What you are asked to do
Among the lines below, restate word for word only those from the line with "- Step-1: Selection" through the line with "the next meeting.", with both end lines kept.
+--
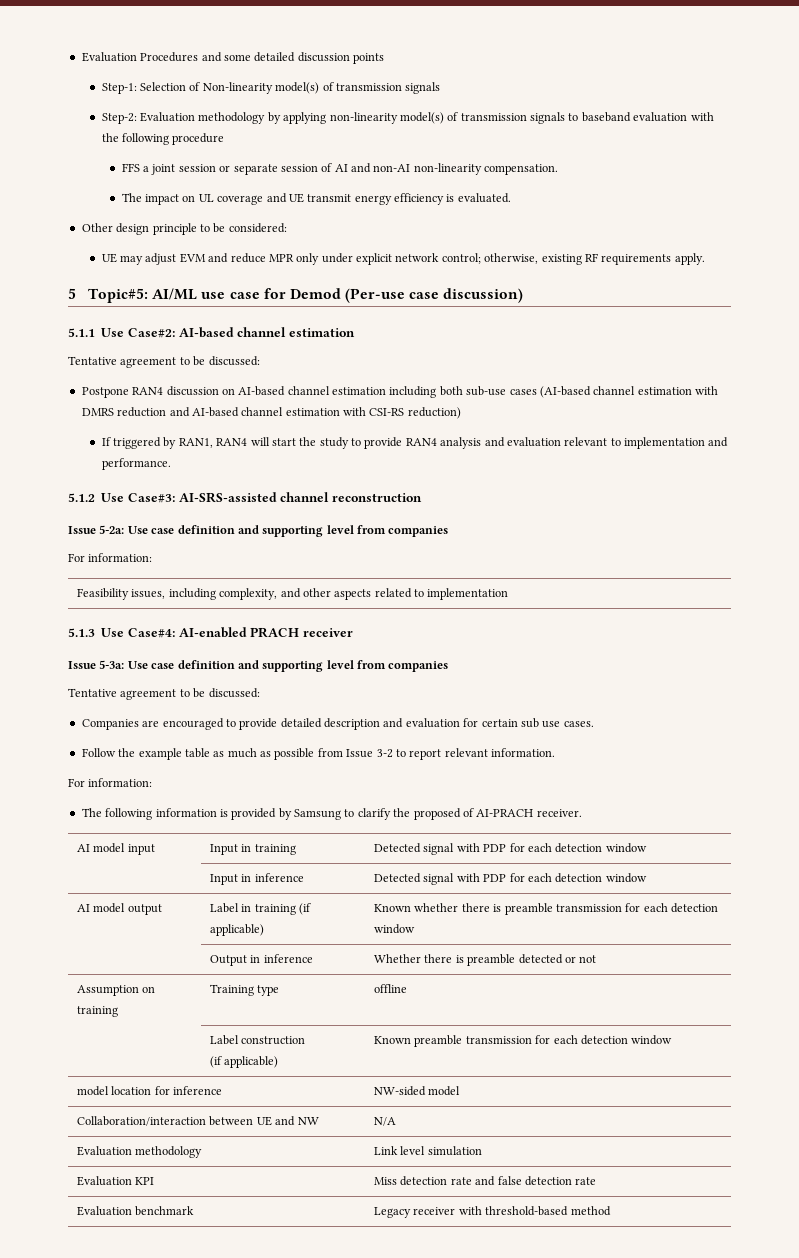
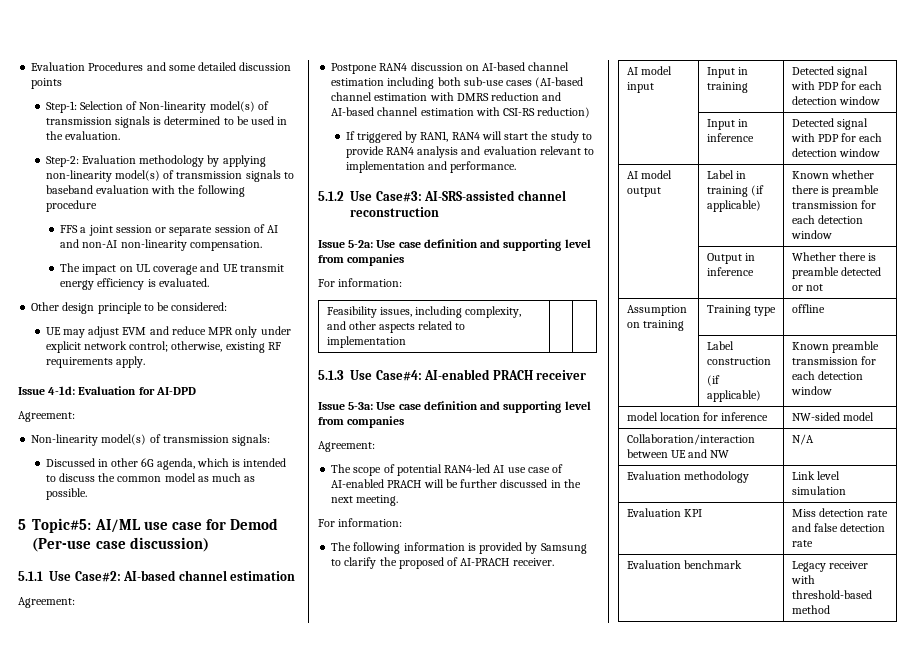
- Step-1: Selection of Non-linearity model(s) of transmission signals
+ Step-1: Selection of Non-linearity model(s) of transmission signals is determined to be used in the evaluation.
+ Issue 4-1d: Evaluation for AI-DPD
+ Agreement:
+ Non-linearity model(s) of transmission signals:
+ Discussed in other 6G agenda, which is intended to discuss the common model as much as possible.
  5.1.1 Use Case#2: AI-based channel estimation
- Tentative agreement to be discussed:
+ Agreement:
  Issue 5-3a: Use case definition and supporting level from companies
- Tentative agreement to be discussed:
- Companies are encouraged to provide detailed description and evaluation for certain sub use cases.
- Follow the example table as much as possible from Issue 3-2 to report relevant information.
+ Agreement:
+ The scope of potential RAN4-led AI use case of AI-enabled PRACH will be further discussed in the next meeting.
+--
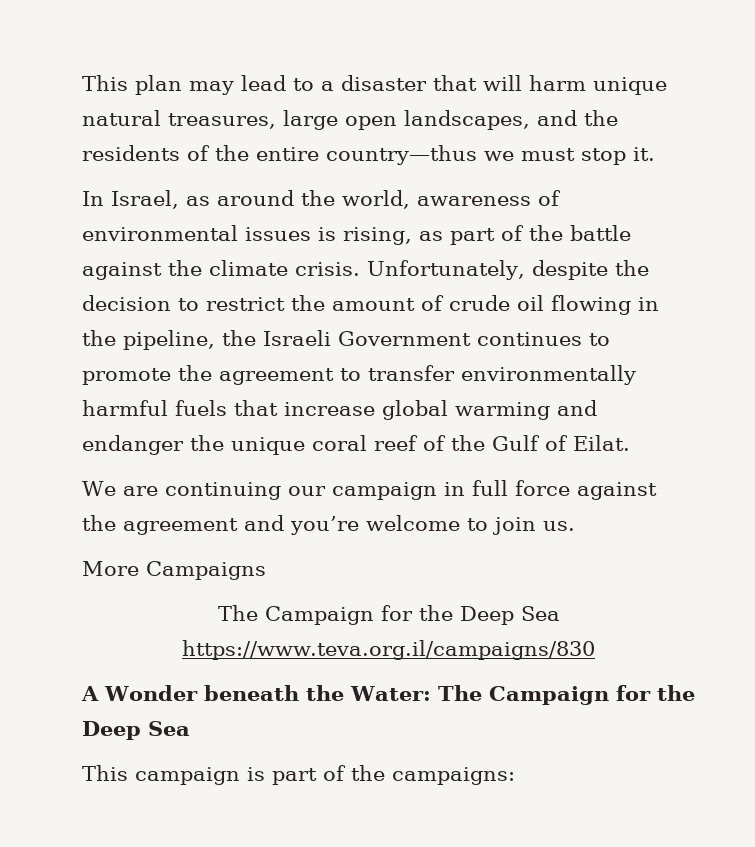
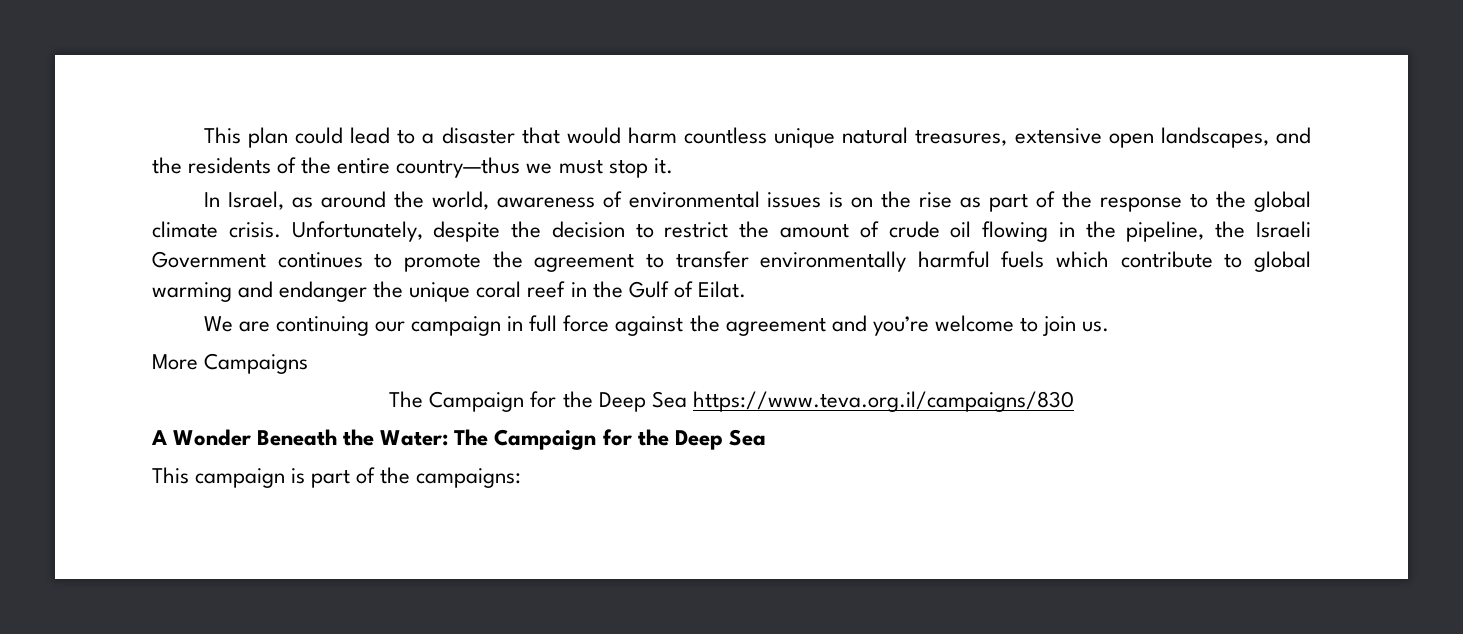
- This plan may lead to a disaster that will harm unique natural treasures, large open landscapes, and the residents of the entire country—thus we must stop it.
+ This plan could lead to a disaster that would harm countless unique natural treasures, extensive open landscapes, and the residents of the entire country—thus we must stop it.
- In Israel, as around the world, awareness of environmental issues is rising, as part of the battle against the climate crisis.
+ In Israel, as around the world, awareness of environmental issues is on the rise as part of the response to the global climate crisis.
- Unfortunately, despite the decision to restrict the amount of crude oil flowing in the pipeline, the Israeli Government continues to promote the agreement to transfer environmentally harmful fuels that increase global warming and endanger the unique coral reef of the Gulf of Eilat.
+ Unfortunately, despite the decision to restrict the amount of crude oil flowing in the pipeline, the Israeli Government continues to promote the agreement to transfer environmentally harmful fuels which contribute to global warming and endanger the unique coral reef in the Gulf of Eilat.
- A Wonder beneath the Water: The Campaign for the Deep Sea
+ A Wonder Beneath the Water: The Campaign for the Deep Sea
+--
Solution for this exercise
- Step-1: Selection of Non-linearity model(s) of transmission signals
+ Step-1: Selection of Non-linearity model(s) of transmission signals is determined to be used in the evaluation.
+ Issue 4-1d: Evaluation for AI-DPD
+ Agreement:
+ Non-linearity model(s) of transmission signals:
+ Discussed in other 6G agenda, which is intended to discuss the common model as much as possible.
  5.1.1 Use Case#2: AI-based channel estimation
- Tentative agreement to be discussed:
+ Agreement:
  Issue 5-3a: Use case definition and supporting level from companies
- Tentative agreement to be discussed:
- Companies are encouraged to provide detailed description and evaluation for certain sub use cases.
- Follow the example table as much as possible from Issue 3-2 to report relevant information.
+ Agreement:
+ The scope of potential RAN4-led AI use case of AI-enabled PRACH will be further discussed in the next meeting.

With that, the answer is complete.